Medida pode enfraquecer o SUS e criar fila dupla para vacinação

Porém, na avaliação de alguns parlamentares, a matéria deve apenas instituir uma fila dupla para vacinação no país. Principalmente em um cenário que já sofre com a escassez de vacinas. O deputado Alexandre Padilha (PT-SP) argumentou que os empresários vão encontrar barreiras para adquirir os imunizantes. Isso porque as produtoras de vacinas comercializam direto com os governos dos países.

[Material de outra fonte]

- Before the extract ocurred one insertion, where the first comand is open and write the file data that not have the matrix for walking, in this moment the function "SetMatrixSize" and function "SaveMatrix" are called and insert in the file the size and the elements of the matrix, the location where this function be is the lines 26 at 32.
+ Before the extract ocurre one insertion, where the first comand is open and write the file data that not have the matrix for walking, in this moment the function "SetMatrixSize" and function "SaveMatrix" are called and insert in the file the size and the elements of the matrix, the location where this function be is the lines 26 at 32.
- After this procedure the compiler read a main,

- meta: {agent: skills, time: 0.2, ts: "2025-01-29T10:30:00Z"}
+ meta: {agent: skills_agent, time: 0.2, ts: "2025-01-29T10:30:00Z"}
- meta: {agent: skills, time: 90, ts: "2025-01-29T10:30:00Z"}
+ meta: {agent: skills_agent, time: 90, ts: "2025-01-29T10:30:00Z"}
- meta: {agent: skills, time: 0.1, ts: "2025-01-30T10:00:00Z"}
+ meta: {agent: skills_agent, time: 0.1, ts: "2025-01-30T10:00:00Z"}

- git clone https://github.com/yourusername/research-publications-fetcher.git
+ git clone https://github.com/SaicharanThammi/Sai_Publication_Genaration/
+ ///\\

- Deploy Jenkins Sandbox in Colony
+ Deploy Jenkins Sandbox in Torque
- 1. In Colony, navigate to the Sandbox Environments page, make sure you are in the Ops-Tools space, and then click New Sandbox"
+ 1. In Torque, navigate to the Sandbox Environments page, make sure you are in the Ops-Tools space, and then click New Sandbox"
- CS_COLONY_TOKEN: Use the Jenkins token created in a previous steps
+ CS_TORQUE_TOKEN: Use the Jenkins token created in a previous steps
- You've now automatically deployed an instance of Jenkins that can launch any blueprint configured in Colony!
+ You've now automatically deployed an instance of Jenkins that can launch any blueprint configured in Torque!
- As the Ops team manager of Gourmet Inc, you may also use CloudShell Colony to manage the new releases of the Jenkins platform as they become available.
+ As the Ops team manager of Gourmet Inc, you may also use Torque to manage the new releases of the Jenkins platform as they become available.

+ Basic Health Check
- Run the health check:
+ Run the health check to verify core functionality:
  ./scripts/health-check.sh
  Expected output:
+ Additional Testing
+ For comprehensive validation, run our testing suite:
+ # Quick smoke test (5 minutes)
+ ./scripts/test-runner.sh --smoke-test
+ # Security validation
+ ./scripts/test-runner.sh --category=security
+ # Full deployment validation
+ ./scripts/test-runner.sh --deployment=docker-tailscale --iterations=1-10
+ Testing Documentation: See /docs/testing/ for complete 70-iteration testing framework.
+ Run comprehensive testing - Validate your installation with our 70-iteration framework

Quem vendeu para o Ministério da Saúde já disse publicamente que não vende para empresário, nem aqui no Brasil, nem na Europa, nem nos Estados Unidos, porque são empresas sérias que não se submetem a essa ação inescrupulosa que, infelizmente, está sendo aprovada, que vai furar fila da vacina no nosso País”

Alexandre Padilha (PT-SP)

Por fim, para alguns especialistas, a lei é inconstitucional e enfraquece a Anvisa e o SUS. Em matéria para o G1, o médico e advogado do Centro de Pesquisa em Direito Sanitário da USP, Daniel Dourado, afirmou que o projeto é um drible na autoridade da Anvisa para que empresários possam comprar vacinas sem comprovação científica.

“É uma tentativa dos empresários de tirar o poder regulador da Anvisa para conseguirem comprar vacinas sem aprovação para uso emergencial ou registro e utilizar nos seus empregados”, explicou.